Helene: Well, I mean I did inherit many of her clothes because our auntie’s being dressmakers and money being scarce we made over clothes so I inherited many of her clothing. But I guess uh, I did sort of, uh, like to walk in her shoes so to speak. I suppose I was a little thorn in her side at times because I would like to go in her bedroom when she wasn’t there and look at all her make up and her clothing. I was just a little bratty sister and it was only later on when we got older that we really became close because then we were more of an age to do things together.

Claire: What was your impression of her when she was in school? Was she popular?

Helene: She was popular and she was very uh… a very good student. She had uh, an excellent mind and she was always popular there.

Claire: What school did she go to?

Helene: A very small school really, Egg Harbor High School. I mean really it is interesting, I believe it may be only a few years before she entered high school was the first that they had a school four-year program. Before that it had been only two years. So it was a small school and she had only about a dozen or so in her class. And even when I graduated six and a half years later we were only about thirty. It was a small school.

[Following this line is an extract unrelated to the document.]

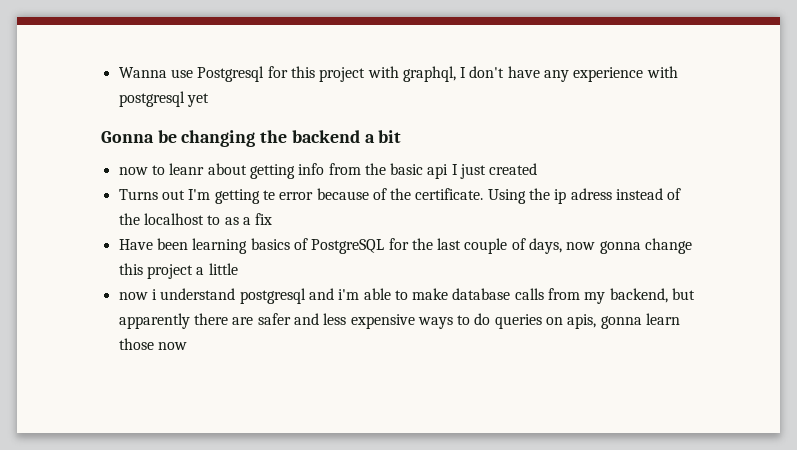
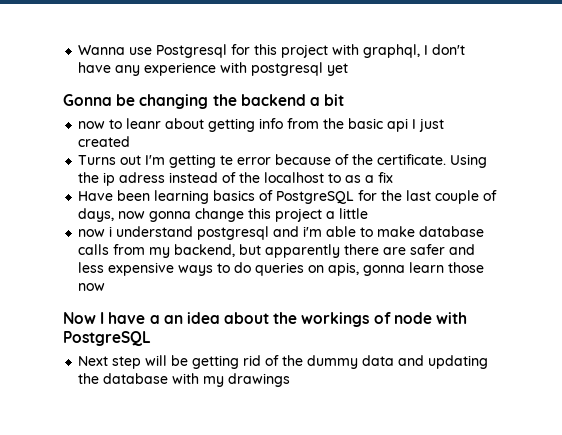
(187, 346) none -> [63,312,468,327] [63,331,151,346] [78,355,489,369] [78,373,291,387] // Now I have a an idea about the workings of node with PostgreSQL // Next step will be getting rid of the dummy data and updating the database with my drawings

Claire: Did she have any close girlfriends?

Helene: Uh, yes she did but uh, there weren’t that many in her class, you see….. And the girls that were in her class weren’t really her best girlfriends, I don’t think… uh, because I don’t think they were on the same basis. But she did have friends after she left high school. But uh, she uh traveled around.
Claire: Did you ever go hear her debate?

Helene: Well unfortunately I didn’t get to hear the debates because I was younger and I was left at home. My brother Al, he went but he was in high school at the same time as she was. She was a Senior and he was a Freshman. But I was still in grade school. And I had to go to bed early. I guess I wasn’t allowed to go. And I remember them going to these debates but uh… and all the discussions about it.
Claire: What did they say about it?

Helene: Well one thing they thought was an unfair decision because of the subject. It was something to do with coalmines and uh, uh, I think one of the judges was a little prejudiced. I think it was quite a socialistic issue, which of course (*). He was anti-socialist. (*) ownership of the coal mines. I was just a child and I really don’t remember that much about it. But I do know there was a lot of discussion about that because they thought an unfair decision had been handed down on the basis of the subject.

Claire: Uh, was Peace Pilgrim a good loser or a sore loser?

Helene: Oh no she wasn’t a sore loser but she uh felt uh… of course that there had been some bias in their decision.

Claire: What did the family think of Mildred?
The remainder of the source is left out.